== Segment start ==

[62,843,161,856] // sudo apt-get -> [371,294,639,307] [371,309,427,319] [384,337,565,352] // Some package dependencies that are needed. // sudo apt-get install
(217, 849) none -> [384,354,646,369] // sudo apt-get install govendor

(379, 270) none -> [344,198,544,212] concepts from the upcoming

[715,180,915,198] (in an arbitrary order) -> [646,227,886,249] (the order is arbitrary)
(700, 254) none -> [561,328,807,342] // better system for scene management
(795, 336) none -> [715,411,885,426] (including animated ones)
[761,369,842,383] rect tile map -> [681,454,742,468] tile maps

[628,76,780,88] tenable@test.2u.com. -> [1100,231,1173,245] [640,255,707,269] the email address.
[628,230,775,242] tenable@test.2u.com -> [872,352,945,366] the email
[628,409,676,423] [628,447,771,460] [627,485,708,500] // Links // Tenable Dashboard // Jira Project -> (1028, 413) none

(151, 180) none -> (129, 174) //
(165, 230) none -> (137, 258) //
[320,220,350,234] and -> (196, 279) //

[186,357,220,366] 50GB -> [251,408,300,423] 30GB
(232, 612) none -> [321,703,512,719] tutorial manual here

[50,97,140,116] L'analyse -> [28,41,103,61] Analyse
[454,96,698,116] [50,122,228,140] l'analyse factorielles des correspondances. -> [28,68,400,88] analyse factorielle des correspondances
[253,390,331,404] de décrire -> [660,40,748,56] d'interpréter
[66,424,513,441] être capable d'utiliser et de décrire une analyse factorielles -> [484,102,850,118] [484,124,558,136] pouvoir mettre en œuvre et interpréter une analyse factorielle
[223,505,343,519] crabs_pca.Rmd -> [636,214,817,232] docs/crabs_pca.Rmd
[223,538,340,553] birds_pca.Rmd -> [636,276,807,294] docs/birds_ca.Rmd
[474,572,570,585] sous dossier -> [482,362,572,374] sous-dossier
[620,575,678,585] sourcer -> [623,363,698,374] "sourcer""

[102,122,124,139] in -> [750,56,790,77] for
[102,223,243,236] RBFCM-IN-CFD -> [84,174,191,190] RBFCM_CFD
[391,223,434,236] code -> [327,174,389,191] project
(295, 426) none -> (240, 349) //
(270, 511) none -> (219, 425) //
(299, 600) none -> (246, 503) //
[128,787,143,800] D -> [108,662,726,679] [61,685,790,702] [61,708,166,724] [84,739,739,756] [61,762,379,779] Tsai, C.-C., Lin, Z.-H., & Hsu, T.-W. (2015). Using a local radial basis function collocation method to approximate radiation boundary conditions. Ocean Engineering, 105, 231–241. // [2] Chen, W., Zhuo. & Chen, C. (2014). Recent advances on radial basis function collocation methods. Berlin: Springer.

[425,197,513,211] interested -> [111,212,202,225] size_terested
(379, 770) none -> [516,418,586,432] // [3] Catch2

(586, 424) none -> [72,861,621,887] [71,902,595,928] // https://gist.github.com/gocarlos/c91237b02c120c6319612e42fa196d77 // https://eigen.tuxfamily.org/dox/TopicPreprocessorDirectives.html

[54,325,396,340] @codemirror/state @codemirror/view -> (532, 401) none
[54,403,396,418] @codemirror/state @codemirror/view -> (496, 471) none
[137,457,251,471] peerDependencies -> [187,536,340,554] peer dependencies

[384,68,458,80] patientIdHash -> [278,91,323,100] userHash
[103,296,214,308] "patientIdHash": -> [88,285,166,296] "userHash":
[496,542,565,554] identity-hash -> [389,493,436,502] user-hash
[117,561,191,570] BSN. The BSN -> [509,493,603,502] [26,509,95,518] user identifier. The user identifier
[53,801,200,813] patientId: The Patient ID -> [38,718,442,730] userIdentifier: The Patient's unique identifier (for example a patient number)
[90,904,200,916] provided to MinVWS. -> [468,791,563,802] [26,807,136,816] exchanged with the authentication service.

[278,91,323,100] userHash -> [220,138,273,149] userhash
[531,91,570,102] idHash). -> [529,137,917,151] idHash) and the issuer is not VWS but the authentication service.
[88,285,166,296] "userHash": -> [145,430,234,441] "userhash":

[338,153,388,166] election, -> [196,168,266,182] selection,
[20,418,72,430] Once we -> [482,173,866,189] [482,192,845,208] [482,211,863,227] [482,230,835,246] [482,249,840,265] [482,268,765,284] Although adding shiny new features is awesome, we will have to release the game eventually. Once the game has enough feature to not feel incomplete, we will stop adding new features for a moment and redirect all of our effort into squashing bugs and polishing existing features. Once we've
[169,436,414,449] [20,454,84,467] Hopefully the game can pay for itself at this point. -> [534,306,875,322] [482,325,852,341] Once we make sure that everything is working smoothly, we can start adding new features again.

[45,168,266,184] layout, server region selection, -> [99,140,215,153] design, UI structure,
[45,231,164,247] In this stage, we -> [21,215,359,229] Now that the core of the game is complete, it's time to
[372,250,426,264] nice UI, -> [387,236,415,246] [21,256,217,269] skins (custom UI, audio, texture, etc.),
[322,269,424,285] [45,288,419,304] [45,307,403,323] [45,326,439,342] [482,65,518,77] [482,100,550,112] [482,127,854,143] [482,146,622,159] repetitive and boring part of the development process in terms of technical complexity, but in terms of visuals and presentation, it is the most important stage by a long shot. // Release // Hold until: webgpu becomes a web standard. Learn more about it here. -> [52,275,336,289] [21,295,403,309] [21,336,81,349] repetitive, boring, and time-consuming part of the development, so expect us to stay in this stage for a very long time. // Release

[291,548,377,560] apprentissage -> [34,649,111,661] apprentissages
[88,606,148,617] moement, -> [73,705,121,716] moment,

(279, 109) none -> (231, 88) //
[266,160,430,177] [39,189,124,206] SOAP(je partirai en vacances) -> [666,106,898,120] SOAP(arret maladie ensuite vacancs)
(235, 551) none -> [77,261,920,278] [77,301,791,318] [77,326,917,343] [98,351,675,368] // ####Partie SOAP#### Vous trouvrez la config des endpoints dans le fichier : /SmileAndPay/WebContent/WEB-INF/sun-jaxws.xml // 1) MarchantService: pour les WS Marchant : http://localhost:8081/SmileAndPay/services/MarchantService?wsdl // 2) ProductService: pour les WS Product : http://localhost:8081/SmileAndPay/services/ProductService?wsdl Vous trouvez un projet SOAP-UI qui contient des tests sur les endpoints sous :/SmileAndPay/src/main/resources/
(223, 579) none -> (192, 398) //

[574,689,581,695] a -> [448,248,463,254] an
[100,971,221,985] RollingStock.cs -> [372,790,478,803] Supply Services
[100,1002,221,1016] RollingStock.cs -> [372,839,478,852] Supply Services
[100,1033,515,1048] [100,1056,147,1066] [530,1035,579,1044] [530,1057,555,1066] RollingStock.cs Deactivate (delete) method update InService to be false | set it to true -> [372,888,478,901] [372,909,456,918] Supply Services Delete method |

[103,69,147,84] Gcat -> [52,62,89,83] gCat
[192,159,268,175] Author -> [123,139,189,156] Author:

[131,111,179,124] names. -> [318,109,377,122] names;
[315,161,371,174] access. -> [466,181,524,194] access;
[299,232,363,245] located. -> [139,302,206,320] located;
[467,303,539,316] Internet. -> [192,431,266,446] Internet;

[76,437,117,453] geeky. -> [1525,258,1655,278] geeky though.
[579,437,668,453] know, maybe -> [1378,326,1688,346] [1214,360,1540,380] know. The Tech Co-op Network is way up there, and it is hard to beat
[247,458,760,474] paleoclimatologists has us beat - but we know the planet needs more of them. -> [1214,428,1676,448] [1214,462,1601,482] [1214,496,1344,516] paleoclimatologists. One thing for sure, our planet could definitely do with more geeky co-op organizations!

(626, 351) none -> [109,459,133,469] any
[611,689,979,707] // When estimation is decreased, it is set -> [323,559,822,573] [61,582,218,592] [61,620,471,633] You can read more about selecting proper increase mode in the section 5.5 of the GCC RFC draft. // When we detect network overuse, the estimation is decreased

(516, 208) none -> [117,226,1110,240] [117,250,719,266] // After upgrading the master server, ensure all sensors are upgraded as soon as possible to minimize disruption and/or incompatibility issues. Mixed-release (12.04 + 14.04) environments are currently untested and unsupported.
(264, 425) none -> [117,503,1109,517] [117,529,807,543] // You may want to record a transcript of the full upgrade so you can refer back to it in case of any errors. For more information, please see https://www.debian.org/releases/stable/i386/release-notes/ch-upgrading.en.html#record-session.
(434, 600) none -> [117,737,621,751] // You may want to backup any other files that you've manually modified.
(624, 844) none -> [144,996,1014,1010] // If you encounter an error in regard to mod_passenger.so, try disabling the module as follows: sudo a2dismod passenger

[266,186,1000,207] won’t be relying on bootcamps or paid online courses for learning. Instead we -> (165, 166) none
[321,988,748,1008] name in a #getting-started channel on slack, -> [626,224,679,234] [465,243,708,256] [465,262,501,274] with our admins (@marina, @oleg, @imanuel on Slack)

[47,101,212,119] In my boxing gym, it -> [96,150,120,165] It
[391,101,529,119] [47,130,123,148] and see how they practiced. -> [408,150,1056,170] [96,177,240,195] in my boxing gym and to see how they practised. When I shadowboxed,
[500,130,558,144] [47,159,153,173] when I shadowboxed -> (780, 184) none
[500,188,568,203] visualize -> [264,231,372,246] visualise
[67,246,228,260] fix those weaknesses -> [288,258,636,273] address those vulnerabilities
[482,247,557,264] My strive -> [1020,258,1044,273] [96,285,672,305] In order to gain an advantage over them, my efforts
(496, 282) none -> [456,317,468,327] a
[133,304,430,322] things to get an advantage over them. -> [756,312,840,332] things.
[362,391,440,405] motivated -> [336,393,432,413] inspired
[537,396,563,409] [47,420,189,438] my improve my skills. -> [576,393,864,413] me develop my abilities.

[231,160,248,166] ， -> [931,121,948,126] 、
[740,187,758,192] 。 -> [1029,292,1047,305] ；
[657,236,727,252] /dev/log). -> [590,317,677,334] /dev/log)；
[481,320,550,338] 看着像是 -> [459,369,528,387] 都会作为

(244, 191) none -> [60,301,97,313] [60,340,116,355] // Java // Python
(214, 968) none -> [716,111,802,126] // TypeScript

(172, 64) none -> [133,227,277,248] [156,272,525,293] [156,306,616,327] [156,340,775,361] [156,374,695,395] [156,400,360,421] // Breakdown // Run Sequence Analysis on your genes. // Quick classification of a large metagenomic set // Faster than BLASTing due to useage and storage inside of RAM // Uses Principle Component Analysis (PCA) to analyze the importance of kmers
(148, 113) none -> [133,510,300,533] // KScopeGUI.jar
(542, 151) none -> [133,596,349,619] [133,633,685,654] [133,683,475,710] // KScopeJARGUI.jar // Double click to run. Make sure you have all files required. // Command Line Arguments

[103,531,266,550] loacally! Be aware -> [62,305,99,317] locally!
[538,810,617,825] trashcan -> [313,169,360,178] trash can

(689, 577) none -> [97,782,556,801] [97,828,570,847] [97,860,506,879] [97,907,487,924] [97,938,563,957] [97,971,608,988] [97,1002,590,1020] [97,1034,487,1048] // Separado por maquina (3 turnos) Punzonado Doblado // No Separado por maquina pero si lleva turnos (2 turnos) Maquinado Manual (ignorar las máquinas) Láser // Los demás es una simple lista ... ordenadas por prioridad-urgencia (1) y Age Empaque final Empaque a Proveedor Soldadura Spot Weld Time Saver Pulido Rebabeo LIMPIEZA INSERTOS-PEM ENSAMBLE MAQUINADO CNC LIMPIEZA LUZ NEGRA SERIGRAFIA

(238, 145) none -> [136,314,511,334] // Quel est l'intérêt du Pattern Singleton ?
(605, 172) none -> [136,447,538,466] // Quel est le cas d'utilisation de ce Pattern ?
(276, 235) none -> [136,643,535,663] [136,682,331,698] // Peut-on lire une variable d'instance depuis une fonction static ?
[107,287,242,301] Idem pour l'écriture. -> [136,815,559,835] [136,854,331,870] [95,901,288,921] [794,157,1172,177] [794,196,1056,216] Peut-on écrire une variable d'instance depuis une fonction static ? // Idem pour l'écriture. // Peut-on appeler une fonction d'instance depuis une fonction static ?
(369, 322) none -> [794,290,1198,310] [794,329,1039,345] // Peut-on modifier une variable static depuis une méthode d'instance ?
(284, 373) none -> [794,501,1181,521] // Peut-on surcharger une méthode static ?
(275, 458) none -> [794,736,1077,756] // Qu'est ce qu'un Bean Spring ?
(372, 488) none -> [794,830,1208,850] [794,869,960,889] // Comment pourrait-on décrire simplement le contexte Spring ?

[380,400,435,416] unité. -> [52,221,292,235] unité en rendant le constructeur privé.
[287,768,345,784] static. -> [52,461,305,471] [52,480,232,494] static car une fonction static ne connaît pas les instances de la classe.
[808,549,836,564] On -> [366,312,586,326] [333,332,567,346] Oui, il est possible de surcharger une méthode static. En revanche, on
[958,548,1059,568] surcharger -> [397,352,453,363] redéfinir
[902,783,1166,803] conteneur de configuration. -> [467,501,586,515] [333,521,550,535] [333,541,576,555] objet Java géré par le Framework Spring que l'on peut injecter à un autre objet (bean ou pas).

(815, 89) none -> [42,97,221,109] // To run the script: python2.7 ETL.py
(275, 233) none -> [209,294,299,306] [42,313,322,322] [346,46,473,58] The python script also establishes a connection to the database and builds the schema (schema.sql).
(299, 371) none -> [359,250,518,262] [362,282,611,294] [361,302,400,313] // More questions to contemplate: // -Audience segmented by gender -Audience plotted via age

== Segment end ==

### Your objective:
Write out the lines of the entries, word for word, from the first through the one containing "(217, 849) none", and stop at that line.

### Response to this task:
[62,843,161,856] // sudo apt-get -> [371,294,639,307] [371,309,427,319] [384,337,565,352] // Some package dependencies that are needed. // sudo apt-get install
(217, 849) none -> [384,354,646,369] // sudo apt-get install govendor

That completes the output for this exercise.